Prologue

Monsieur Mia Couto, je suis votre fille. La fille d’un continent qui n’existe pas encore et dont le drapeau n’est pas encore trouvé – une fille non née si j’ose dire – mais qui naît chaque jour un peu plus sur les confins d’une certaine terre oubliée et pourtant immémoriale.
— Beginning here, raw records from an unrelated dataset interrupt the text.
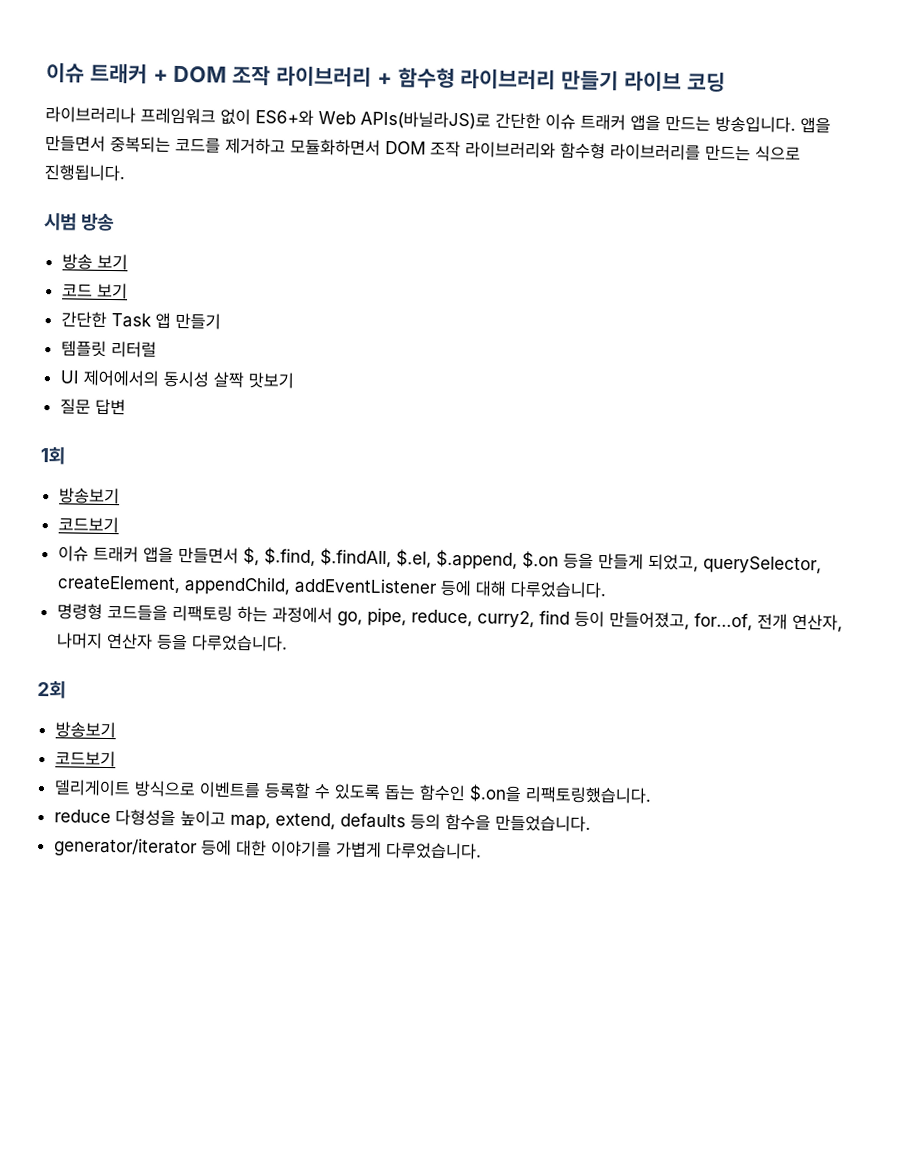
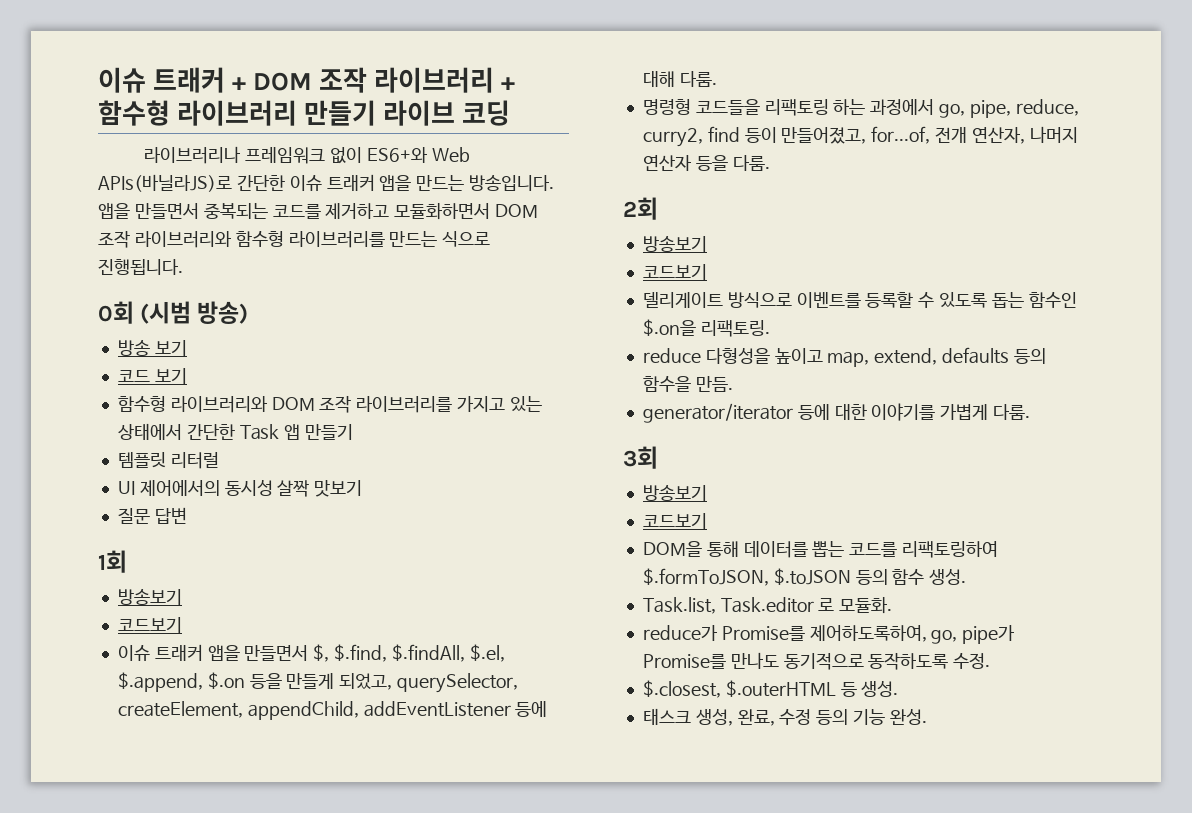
- 시범 방송
+ 0회 (시범 방송)
- 간단한 Task 앱 만들기
+ 함수형 라이브러리와 DOM 조작 라이브러리를 가지고 있는 상태에서 간단한 Task 앱 만들기
- 이슈 트래커 앱을 만들면서 $, $.find, $.findAll, $.el, $.append, $.on 등을 만들게 되었고, querySelector, createElement, appendChild, addEventListener 등에 대해 다루었습니다.
+ 이슈 트래커 앱을 만들면서 $, $.find, $.findAll, $.el, $.append, $.on 등을 만들게 되었고, querySelector, createElement, appendChild, addEventListener 등에 대해 다룸.
- 명령형 코드들을 리팩토링 하는 과정에서 go, pipe, reduce, curry2, find 등이 만들어졌고, for...of, 전개 연산자, 나머지 연산자 등을 다루었습니다.
+ 명령형 코드들을 리팩토링 하는 과정에서 go, pipe, reduce, curry2, find 등이 만들어졌고, for...of, 전개 연산자, 나머지 연산자 등을 다룸.
- 델리게이트 방식으로 이벤트를 등록할 수 있도록 돕는 함수인 $.on을 리팩토링했습니다.
+ 델리게이트 방식으로 이벤트를 등록할 수 있도록 돕는 함수인 $.on을 리팩토링.
- reduce 다형성을 높이고 map, extend, defaults 등의 함수을 만들었습니다.
+ reduce 다형성을 높이고 map, extend, defaults 등의 함수을 만듬.
- generator/iterator 등에 대한 이야기를 가볍게 다루었습니다.
+ generator/iterator 등에 대한 이야기를 가볍게 다룸.
+ 3회
+ 방송보기
+ 코드보기
+ DOM을 통해 데이터를 뽑는 코드를 리팩토링하여 $.formToJSON, $.toJSON 등의 함수 생성.
+ Task.list, Task.editor 로 모듈화.
+ reduce가 Promise를 제어하도록하여, go, pipe가 Promise를 만나도 동기적으로 동작하도록 수정.
+ $.closest, $.outerHTML 등 생성.
+ 태스크 생성, 완료, 수정 등의 기능 완성.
Que ces mots vous soient traduits ou qu’ils s’ensevelissent dans la terre, cela est égal.

La narratrice

# 1

Partout la rumeur gronde,
depuis quelques semaines l’île marche.
Personne ne sait quand cela a commencé,
on dit que l’île n’est plus ravitaillée en pétrole,
on dit que l’île a été abandonnée,
on dit et on marche.
Les avions ne décollent plus,
l’air s’est désempli de bruits :
les moteurs se sont tus et les gens se parlent.
C’est la seule chose que je comprends : le bruit des pas et des mots, le bruit des pas et des mots, la lenteur du mouvement des nuages d’ici.
J’attends là avec les autres dans la pagaille humide de l’instant.
L’aéroport dans ses langes de modernité ressemble désormais à un vestige ; en si peu de jours le voilà ruine.
Certains s’excitent et tempêtent et gesticulent : on cherche un responsable tandis que des femmes poursuivent inlassablement la confection de colliers de fleurs – ne savent-elles rien ? Pourtant plus personne n’arrive ; elles chantent et rient , n’ont-elles jamais pris l’avion ?

Navigation

De l’endroit où je suis, il me semble que la terre elle-même commence à bouger. La chaleur m’assomme et au-dessus de l’eau, cette vapeur propre aux mirages se propage. Le cri est unanime : « La terre bouge ! ». Je pensais que c’était les nuages. Mais la terre avance, non, elle navigue à une vitesse à peine perceptible, à la vitesse d’un nuage exotique. Le paysage avance indéniablement sur la mer. Où va-t-il ?
On dit maintenant sans trembler que c’est l’Afrique sans drapeau qui a décidé, on dit que la terre aimante, à nouveau vénérée, attire à elle les bouts du monde, que l’île va rejoindre d’autres îles et qu’elles vont se ressouder. On dit encore que la navigation ne fait que commencer. Je me sens moins seule sur cette île. Il me semble que la terre se rapproche d’une autre terre et que la rumeur s’amplifie. Il me semble entendre des cris de joie venant des boutres revenues de par-delà la mer ; il me semble qu’une surprise nous y attend aussi lumineuse que le soleil qui envahit l’atmosphère, aussi puissante que le souffle du vent qui bat sur la colline. C’est un vent fort qui souffle en tous sens et qui n’est pas pressé de nous faire arriver : il évente et régénère ce que nous croyions perdu.